May 17

May 17

The Blue Pointer

Sun Position

The Sun is in Taurus at about +19.7° declination. Northern evenings are long and nights short; the window of true astronomical darkness is at its narrowest before the summer solstice. Southern observers enjoy clear autumn nights with good darkness.

Sky Highlight

For Southern Hemisphere observers, May is prime season for the Southern Cross (Crux), which rides at or near the meridian at nightfall at southern mid-latitudes. The two Pointer stars (Alpha and Beta Centauri) appear close together and are easily recognizable. This is one of the southern sky's most celebrated seasonal sights.

Deep Sky Object

NGC 5128 (Centaurus A), peculiar galaxy in Centaurus, about 13 million light-years away. It is the nearest radio galaxy and one of the most studied objects in the southern sky, with a prominent dark dust lane cutting across an elliptical body, the result of an ancient galactic merger. Visible to the naked eye from a dark southern site; from northern latitudes it remains below the horizon.

Featured Star

Hadar (β Centauri) is a blue giant 390 light-years away, spectral class B1III, and one of the two Pointer Stars that guide southern observers to the Southern Cross. It is actually a triple system: two close companions orbit each other in about 357 days, and a third orbits the pair at a wider distance.
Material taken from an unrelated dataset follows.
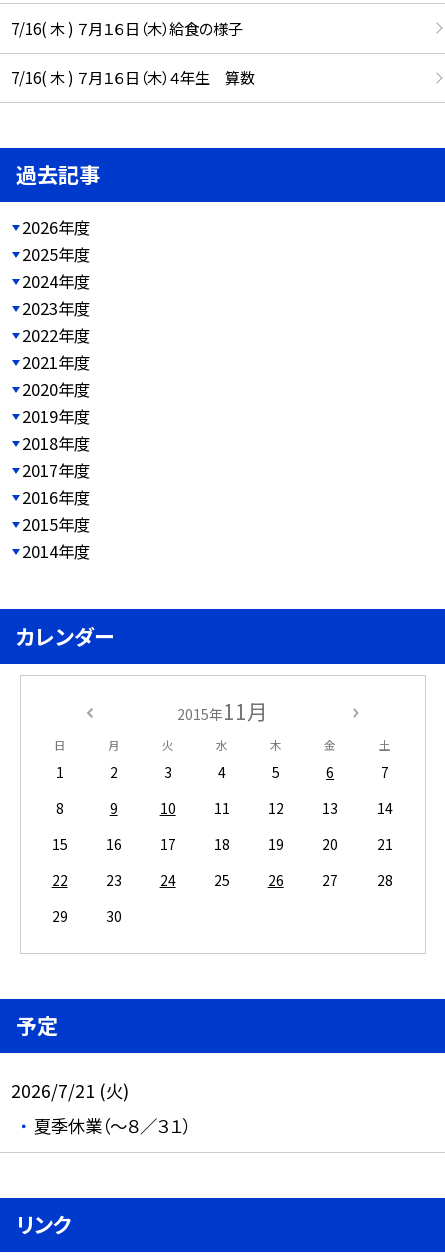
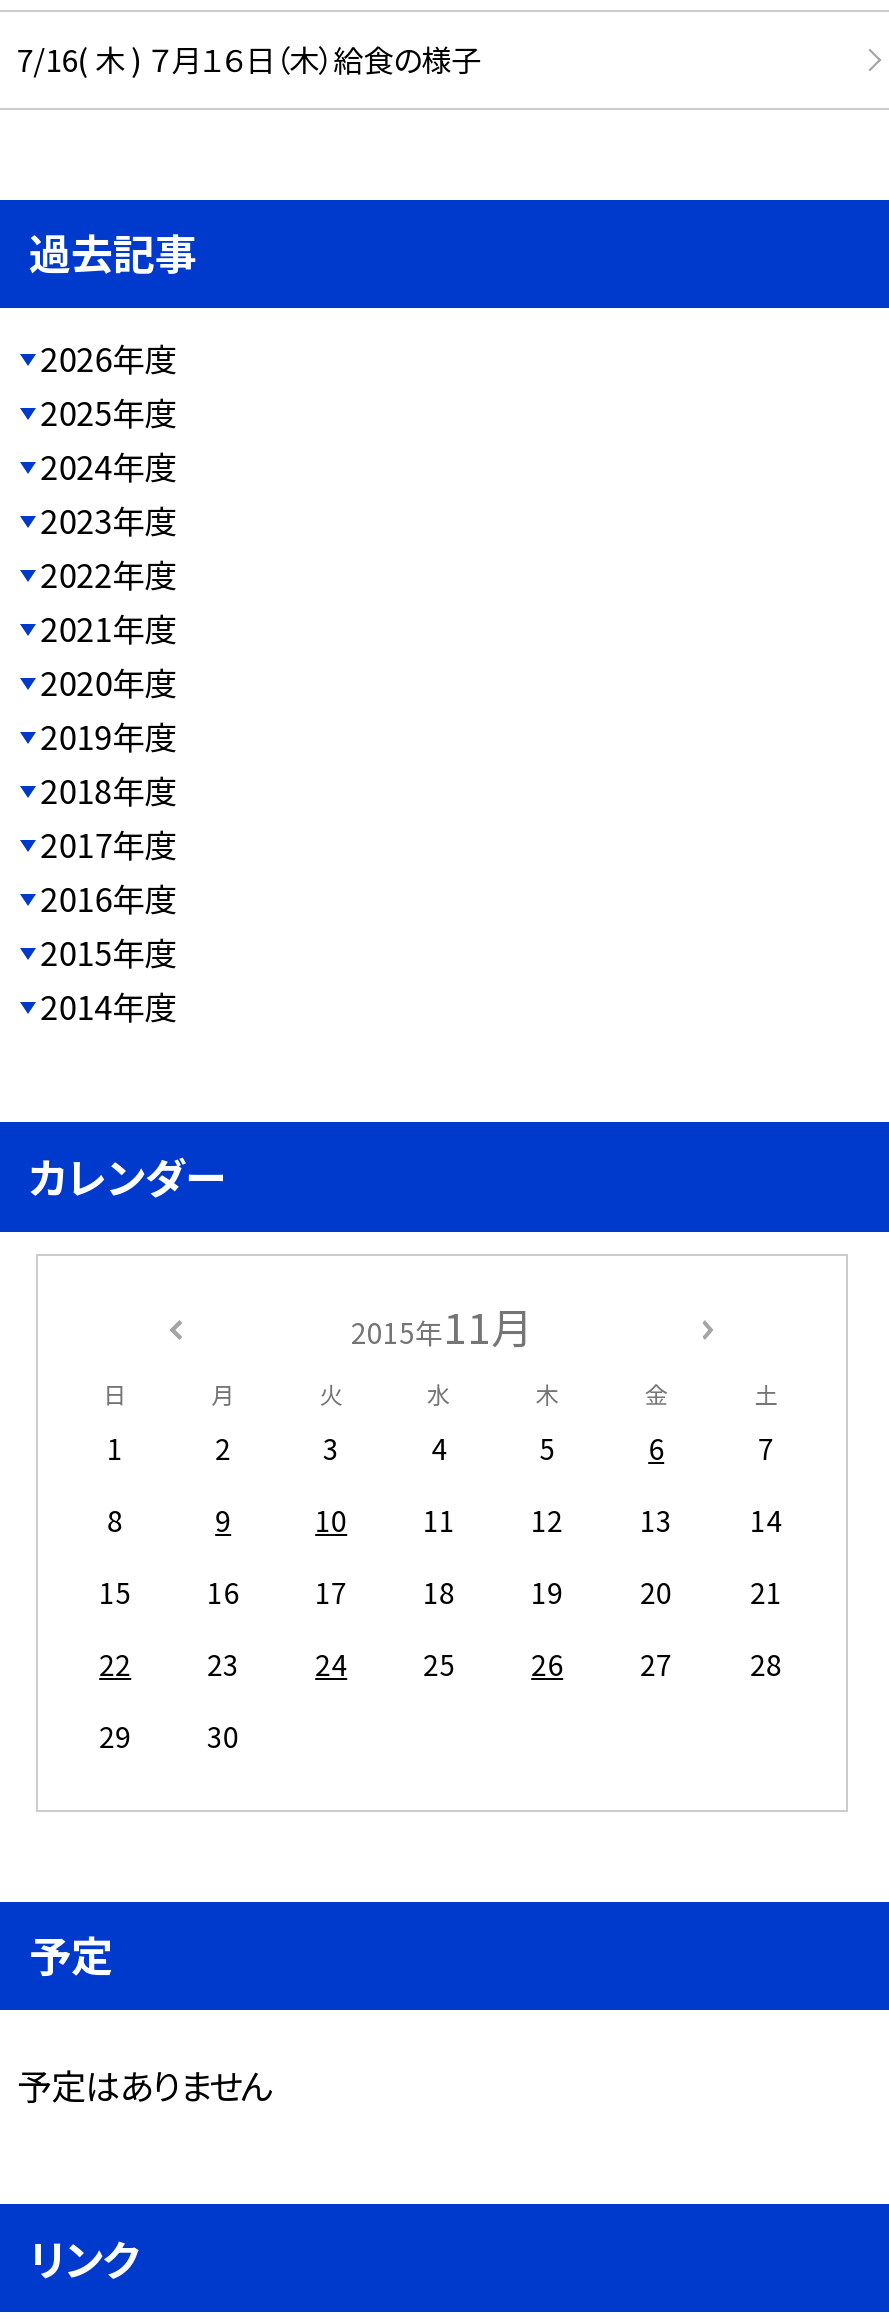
- 7/16( 木 ) ７月１６日（木）４年生 算数

- 2026/7/21 (火)
- 夏季休業（～８／３１）
+ 予定はありません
What the eye sees as a single blue point is quietly three.

Around This Date

  • May 17, 1902Antoine Becquerel, Pierre Curie, and Marie Curie were jointly named as recipients of the Royal Medal from the Royal Society, recognizing their foundational work on radioactivity, research that later enabled radiometric dating of meteorites and the Earth.
  • May 19, 1910Earth passed through the ion tail of Halley's Comet, producing no observable effects despite earlier fears of atmospheric poisoning from cyanogen compounds.

Three stars in a handshake, pointing south.